May
03
2019

Apple stymies right-to-repair bills in CA, Ontario.

I didn’t know too much about this, because after my flirtation with the iPad back in the day I went back to using PCs and whanot. But apparently Apple is playing the lobbyist game in California and Ontario, where bills that would permit third-party repairs of brand name electronics were up. And the reason Apple gave? Hold on, you’ll love it:

According to Motherboard, Apple, along with lobbyists from tech trade organization CompTIA, reportedly told legislators that owners trying to fix their own iPhones could hurt themselves in the process if they damaged the lithium-ion battery.

…Maybe if you chewed on it. Or, I don’t know, stabbed it a few times with a conductive fork or something. Or ground it up and tried to use it for impromptu pharmacology?

Gonna be honest, here: I concede that there may be a more nuanced explanation for what’s going on. But in my actually relevant and highly cynical experience from the Before Times, when an org gives this absurd a reason for opposing something, there’s usually another reason that they don’t want to mention. In this case, the answer is obvious to everybody who I linked to above: Apple doesn’t want people fixing Apple products. Which they can’t come out and say, it seems. Wonder why?
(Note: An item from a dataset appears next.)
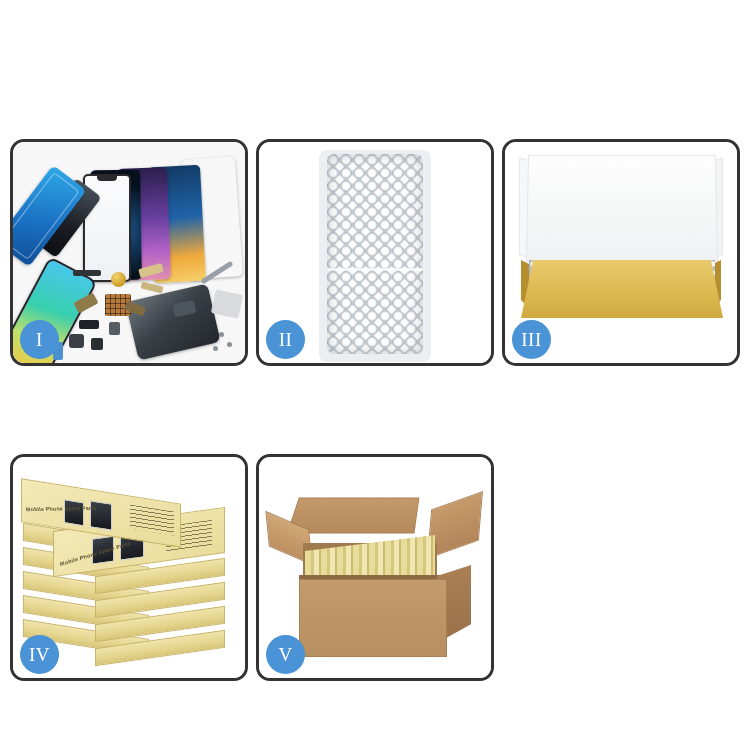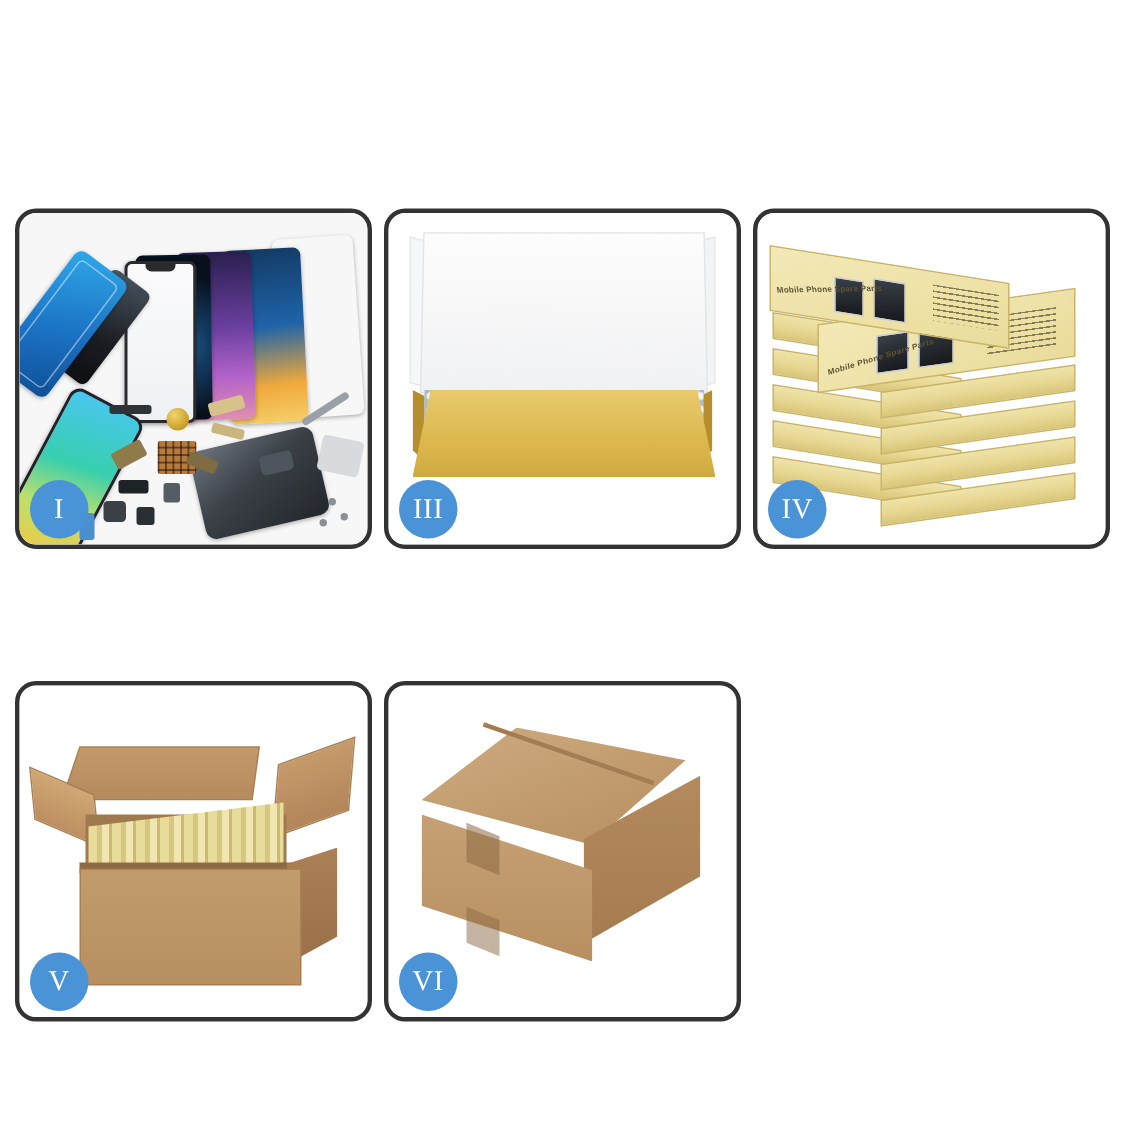"II" div.card { html: none -> <div> <div> <div></div> <div></div> <div></div> </div> <div>II</div> </div> }
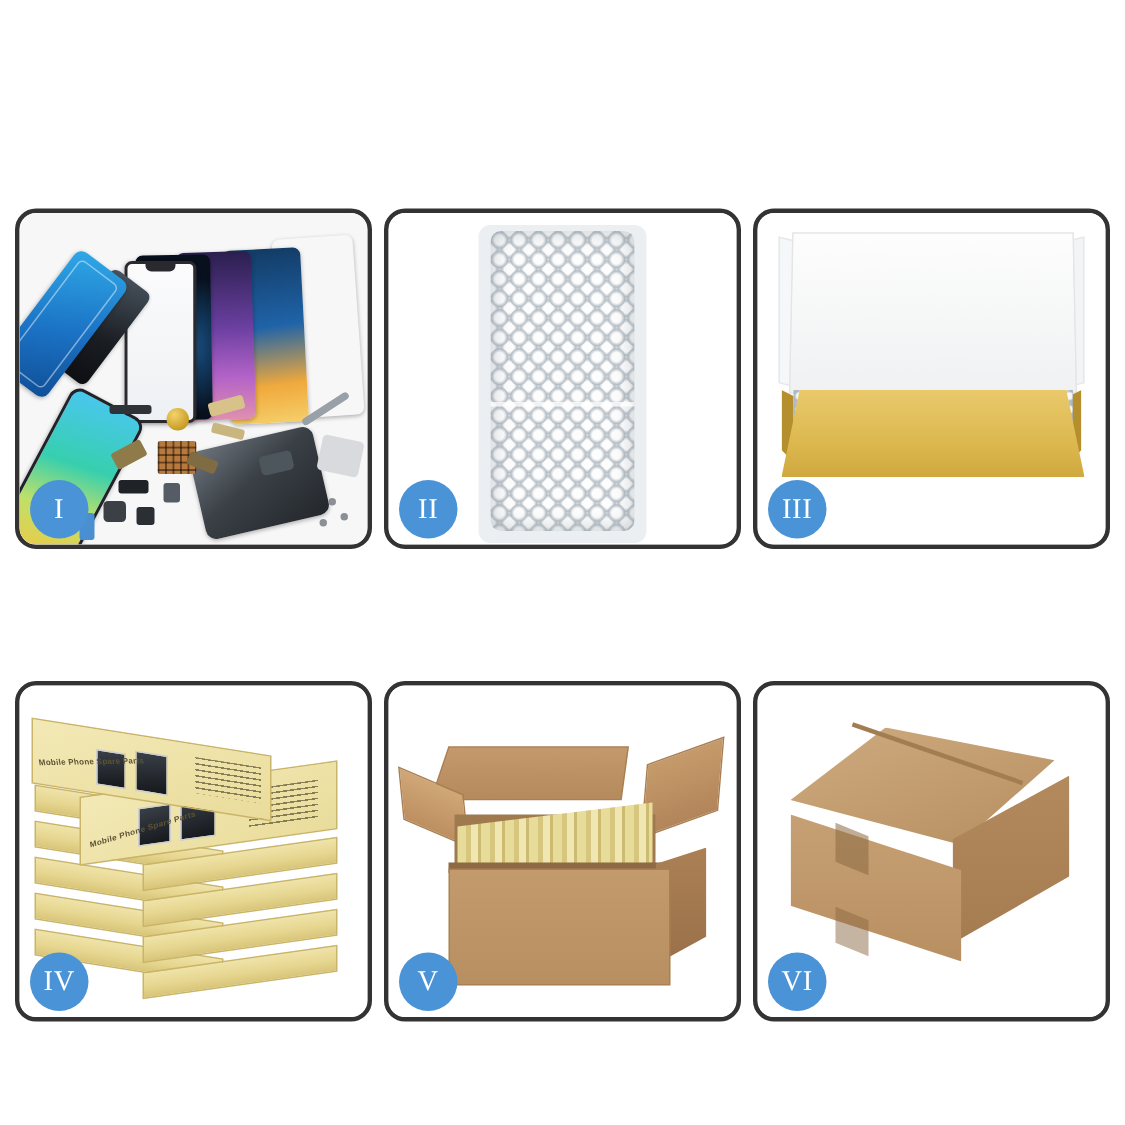"VI" div.card { html: <div> <div> <div></div> <div></div> <div></div> <div></div> <div></div> <div></div> </div> <div>VI</div> </div> -> none }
Note: I do not actually wonder why.

Moe Lane

PS: I know that the other brand-name companies don’t want us fixing their products, either. But at least the Android companies have competitors. If you like Apple’s software but are getting tired of their BS, well, you have a problem.

2 Comments

  • 1_rick says:

    “ground it up and tried to use it for impromptu pharmacology?”

    Ahh, Z Nation season 5.

  • ChrisValentine says:

    If I were Tim Cook, I’d probably just close down all Apple operations in Ontario rather than give in. Apple’s whole philosophy is to have complete control over the hardware side of everything they make.

    And as someone who used to work for Apple, nobody wants to deal with the headache of customers that go to someone else to fix their phones, and then come to Apple to fix the fact that the phone is now worse than when the third party repair shop started. Which they always were.